= DATASET CONTENT =
*** Begin section ***

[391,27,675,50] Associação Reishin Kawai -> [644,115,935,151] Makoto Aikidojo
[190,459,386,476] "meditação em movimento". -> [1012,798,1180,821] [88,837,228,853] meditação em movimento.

*** End section ***
*** Begin section ***

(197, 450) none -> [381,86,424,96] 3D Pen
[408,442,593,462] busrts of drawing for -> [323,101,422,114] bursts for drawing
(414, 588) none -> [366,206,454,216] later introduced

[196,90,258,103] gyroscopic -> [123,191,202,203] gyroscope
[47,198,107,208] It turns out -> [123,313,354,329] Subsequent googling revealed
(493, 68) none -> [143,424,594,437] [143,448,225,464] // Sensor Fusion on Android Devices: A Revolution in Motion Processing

*** End section ***

= WHAT IS REQUIRED =
Both end lines included, restate word for word the lines above from the line with "[408,442,593,462] busrts of" to the line with "(493, 68) none", and nothing else.

= YOUR SOLUTION =
[408,442,593,462] busrts of drawing for -> [323,101,422,114] bursts for drawing
(414, 588) none -> [366,206,454,216] later introduced

[196,90,258,103] gyroscopic -> [123,191,202,203] gyroscope
[47,198,107,208] It turns out -> [123,313,354,329] Subsequent googling revealed
(493, 68) none -> [143,424,594,437] [143,448,225,464] // Sensor Fusion on Android Devices: A Revolution in Motion Processing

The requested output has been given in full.